Copy every line from the records below that carries the word "method".

■ ■ ■ ■ ■

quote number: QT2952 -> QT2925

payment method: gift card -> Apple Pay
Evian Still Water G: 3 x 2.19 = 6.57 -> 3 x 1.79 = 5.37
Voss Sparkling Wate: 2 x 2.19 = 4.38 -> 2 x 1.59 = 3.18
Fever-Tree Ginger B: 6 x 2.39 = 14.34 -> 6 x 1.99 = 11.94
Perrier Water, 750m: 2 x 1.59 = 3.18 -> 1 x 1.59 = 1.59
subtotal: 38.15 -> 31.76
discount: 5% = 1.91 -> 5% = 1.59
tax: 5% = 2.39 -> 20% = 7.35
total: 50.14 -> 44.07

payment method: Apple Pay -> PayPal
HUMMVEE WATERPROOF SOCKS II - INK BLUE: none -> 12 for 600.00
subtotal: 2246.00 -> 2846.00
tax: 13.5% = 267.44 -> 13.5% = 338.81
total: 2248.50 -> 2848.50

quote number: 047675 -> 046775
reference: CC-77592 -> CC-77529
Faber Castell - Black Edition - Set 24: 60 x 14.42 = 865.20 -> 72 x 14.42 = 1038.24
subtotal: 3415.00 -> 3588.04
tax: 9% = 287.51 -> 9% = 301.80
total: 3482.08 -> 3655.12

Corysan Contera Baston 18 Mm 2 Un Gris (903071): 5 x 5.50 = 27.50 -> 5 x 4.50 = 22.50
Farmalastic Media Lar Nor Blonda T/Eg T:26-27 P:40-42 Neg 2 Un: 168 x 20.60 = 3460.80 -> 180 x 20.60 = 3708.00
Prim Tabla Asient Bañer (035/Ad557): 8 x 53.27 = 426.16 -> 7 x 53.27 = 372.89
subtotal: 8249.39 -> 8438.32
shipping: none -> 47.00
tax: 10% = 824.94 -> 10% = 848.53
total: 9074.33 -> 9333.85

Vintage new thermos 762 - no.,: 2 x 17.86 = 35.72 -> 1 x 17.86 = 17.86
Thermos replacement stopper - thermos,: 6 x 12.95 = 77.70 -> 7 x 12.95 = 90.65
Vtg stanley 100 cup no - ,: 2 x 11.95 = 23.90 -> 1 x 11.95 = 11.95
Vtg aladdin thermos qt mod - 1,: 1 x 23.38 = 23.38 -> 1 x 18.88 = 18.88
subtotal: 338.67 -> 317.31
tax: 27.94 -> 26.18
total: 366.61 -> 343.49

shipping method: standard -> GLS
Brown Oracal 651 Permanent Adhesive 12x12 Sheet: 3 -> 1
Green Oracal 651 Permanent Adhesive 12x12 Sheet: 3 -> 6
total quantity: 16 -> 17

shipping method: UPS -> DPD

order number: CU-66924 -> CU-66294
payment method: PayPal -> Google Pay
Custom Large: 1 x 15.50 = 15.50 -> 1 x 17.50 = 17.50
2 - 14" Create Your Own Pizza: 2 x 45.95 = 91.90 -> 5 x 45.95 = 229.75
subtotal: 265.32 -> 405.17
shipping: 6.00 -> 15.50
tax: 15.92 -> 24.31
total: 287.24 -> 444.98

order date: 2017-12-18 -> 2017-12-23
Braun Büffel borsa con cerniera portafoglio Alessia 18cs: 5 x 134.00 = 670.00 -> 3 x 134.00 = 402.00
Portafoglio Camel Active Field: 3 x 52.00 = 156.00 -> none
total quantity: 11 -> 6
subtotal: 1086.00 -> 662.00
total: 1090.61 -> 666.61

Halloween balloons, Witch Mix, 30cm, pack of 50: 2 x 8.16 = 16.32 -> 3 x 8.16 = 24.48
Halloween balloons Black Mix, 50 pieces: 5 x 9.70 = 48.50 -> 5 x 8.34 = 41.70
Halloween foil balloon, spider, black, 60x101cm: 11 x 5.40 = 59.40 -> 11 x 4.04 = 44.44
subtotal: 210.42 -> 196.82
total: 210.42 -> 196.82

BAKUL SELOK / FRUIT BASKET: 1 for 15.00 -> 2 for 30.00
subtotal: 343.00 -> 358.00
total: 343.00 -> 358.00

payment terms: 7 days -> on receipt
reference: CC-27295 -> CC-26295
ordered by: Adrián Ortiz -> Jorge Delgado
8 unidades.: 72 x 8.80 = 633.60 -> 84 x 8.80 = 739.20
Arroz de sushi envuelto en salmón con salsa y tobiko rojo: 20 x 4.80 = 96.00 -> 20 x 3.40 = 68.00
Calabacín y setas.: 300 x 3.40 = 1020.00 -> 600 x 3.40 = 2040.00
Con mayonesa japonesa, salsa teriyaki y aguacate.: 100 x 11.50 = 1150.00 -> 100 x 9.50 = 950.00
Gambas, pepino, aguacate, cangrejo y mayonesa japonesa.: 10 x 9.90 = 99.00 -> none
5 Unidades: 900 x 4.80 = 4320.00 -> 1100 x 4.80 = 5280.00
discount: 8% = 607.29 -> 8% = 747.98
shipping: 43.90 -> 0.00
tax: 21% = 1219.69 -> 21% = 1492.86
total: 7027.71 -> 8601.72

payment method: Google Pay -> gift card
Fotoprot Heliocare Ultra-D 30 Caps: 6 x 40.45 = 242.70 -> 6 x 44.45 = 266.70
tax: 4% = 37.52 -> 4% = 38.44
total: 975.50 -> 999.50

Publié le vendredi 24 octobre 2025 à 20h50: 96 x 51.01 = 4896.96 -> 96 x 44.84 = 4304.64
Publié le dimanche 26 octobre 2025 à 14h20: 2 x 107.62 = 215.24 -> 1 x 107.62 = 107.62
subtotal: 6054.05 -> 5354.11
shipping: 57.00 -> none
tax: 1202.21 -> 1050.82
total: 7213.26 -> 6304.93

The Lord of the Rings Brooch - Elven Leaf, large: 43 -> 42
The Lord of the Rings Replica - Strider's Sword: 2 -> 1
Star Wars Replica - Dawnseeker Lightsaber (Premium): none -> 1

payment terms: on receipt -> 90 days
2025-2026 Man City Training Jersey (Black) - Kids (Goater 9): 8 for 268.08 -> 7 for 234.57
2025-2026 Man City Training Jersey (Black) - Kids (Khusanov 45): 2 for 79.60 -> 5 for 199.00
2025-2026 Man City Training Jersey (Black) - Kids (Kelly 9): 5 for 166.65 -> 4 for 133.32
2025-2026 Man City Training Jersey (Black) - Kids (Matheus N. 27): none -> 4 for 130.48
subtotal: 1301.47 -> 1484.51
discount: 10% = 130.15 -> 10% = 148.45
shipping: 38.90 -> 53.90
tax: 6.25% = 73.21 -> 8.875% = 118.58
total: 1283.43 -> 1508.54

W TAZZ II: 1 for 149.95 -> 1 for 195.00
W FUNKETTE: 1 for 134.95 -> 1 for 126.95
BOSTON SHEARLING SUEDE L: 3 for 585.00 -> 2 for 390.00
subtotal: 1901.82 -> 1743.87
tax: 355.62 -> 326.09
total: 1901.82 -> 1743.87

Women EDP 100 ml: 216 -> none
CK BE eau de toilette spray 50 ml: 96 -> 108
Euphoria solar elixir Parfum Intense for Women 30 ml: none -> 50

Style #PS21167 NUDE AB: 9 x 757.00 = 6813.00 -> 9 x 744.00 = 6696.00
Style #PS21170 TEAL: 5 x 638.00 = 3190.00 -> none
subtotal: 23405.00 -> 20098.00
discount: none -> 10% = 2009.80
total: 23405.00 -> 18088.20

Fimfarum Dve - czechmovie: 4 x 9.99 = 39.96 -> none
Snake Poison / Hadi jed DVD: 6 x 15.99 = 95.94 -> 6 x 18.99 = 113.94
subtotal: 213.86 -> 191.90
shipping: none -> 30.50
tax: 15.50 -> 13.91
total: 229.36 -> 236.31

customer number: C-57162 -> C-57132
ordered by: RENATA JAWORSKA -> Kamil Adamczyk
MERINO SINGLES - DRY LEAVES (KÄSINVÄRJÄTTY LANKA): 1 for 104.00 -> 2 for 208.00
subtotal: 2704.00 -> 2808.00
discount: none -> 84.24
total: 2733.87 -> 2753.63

■ ■ ■ ■ ■

◆ Final answer
payment method: gift card -> Apple Pay
payment method: Apple Pay -> PayPal
shipping method: standard -> GLS
shipping method: UPS -> DPD
payment method: PayPal -> Google Pay
payment method: Google Pay -> gift card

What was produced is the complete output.